(Itemized modification records)

____________

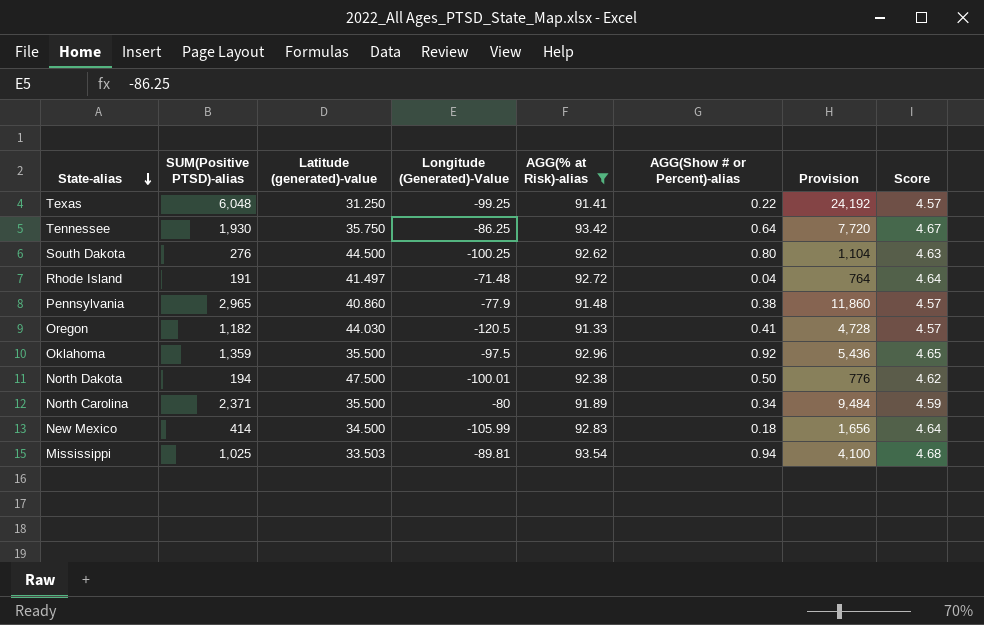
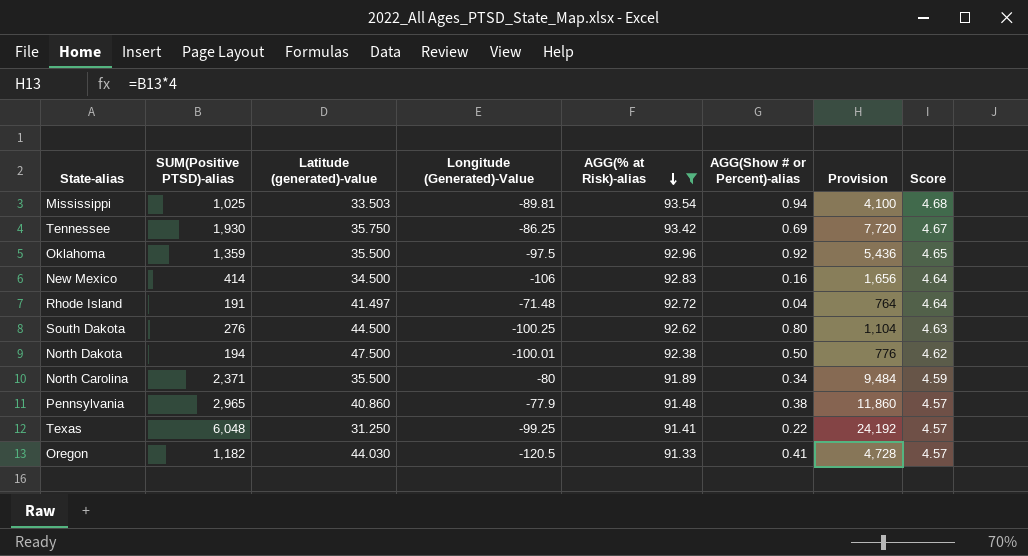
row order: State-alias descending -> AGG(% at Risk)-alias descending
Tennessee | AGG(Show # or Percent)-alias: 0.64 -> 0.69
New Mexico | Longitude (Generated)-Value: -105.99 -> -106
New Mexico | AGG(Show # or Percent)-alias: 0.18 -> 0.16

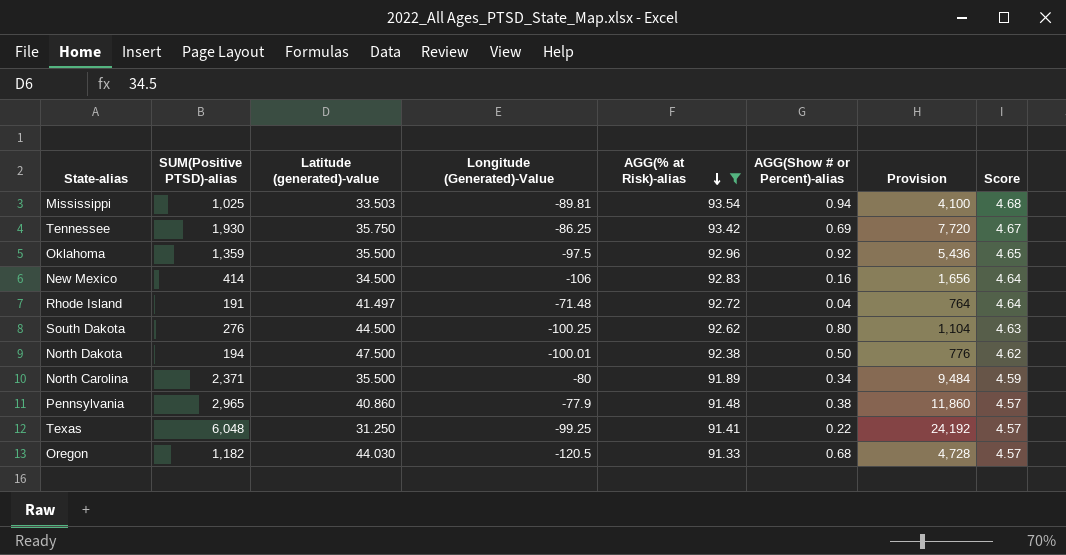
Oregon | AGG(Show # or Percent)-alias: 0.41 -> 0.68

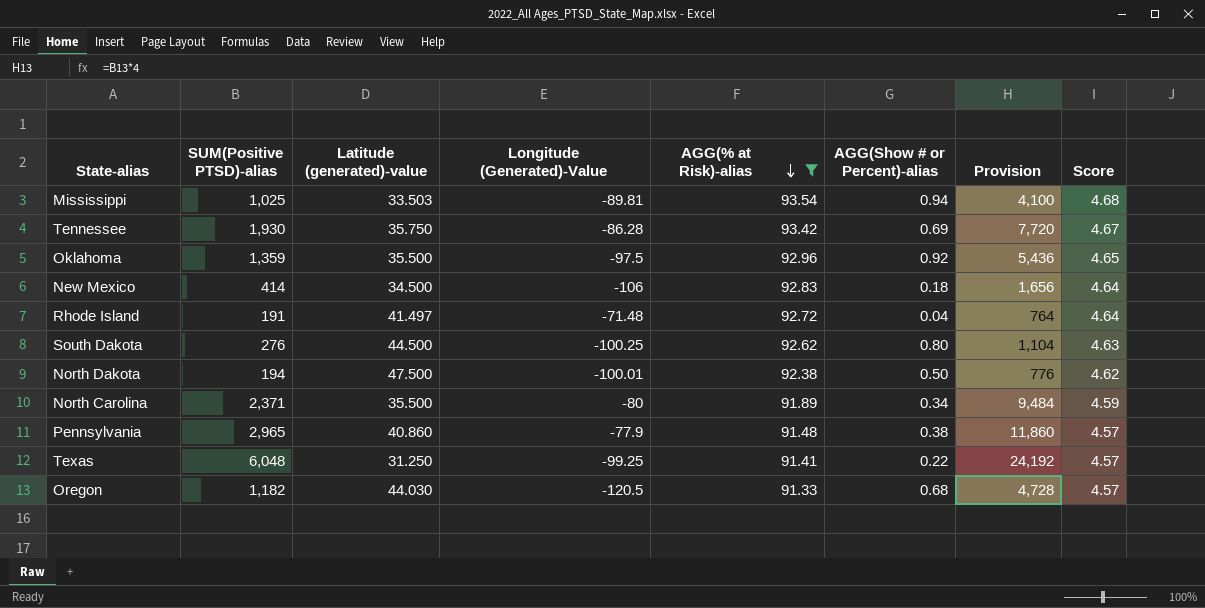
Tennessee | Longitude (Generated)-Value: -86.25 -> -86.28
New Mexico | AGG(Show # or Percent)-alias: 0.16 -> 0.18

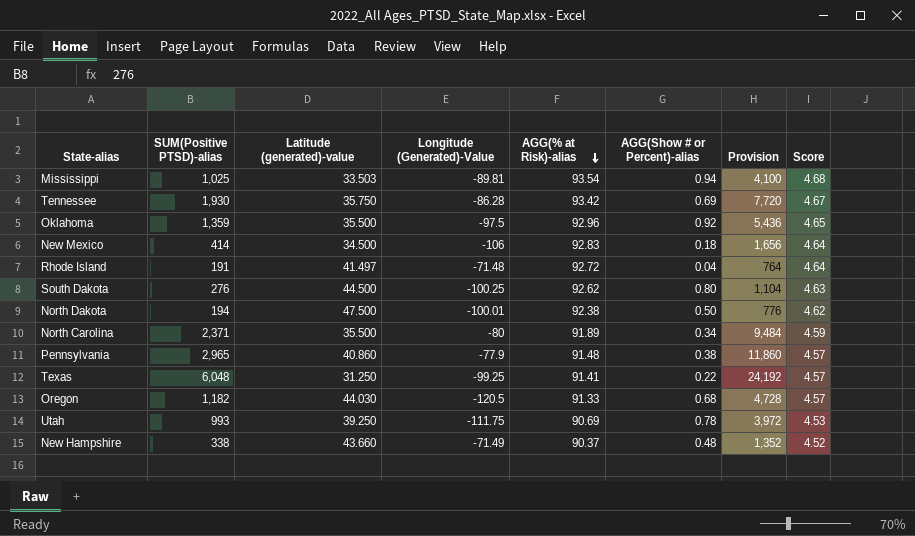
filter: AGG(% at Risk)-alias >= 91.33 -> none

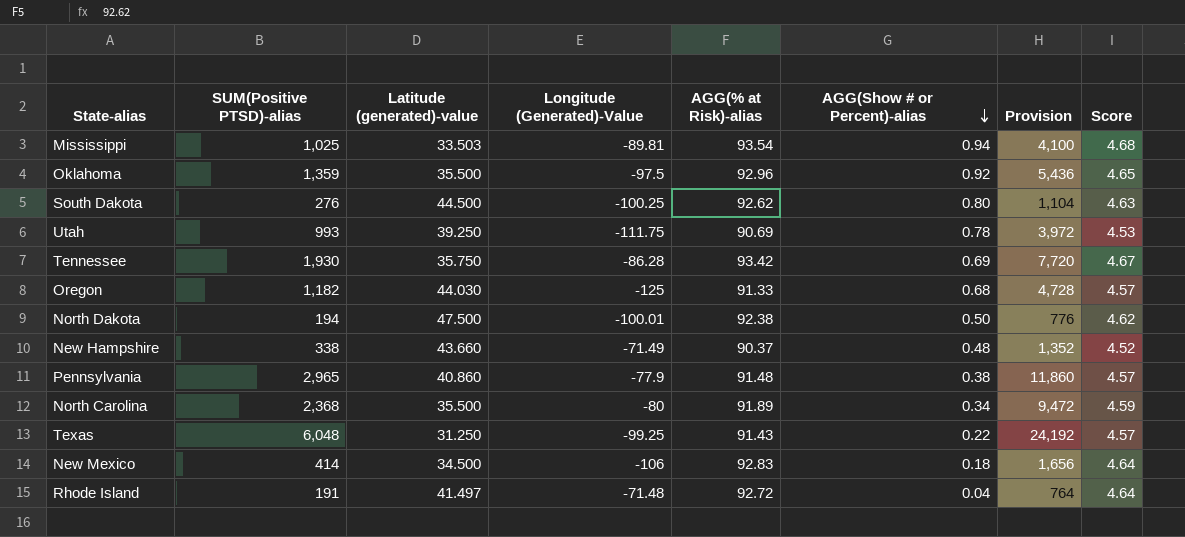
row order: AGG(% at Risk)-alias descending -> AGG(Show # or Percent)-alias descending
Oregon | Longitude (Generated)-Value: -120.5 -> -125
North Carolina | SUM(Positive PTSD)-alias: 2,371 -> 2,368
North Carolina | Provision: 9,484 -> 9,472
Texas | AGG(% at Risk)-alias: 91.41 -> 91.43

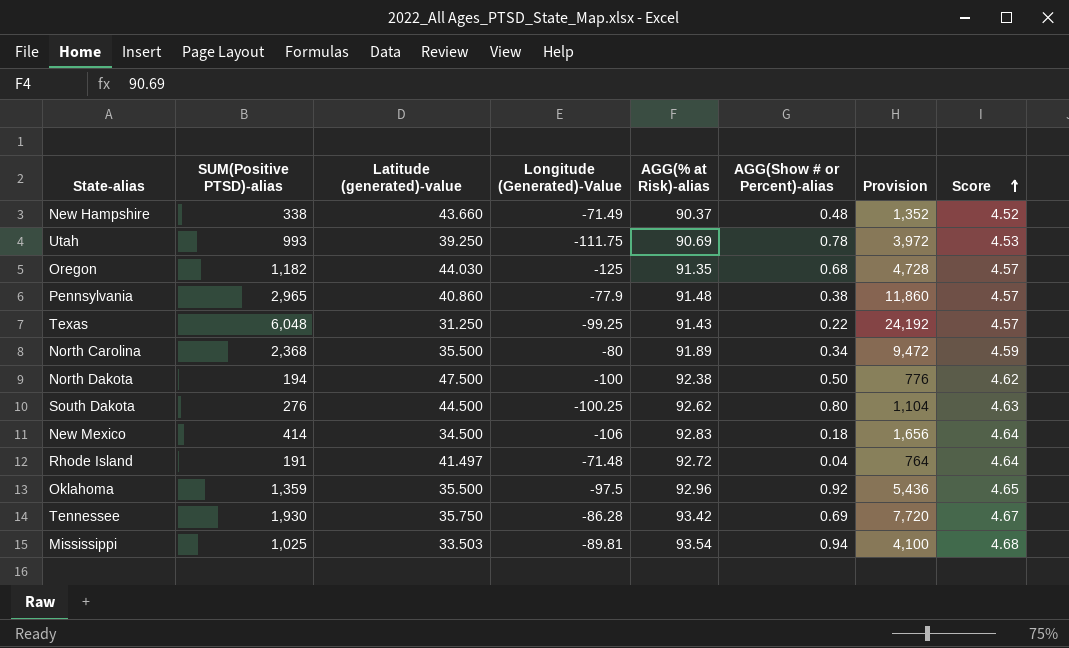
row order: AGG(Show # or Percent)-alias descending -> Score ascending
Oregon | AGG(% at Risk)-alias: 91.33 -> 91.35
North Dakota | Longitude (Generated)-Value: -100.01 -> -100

____________

#### The task
Among the entries above, how many lines include the word "alias"? Reply with the number only.

#### Solution
11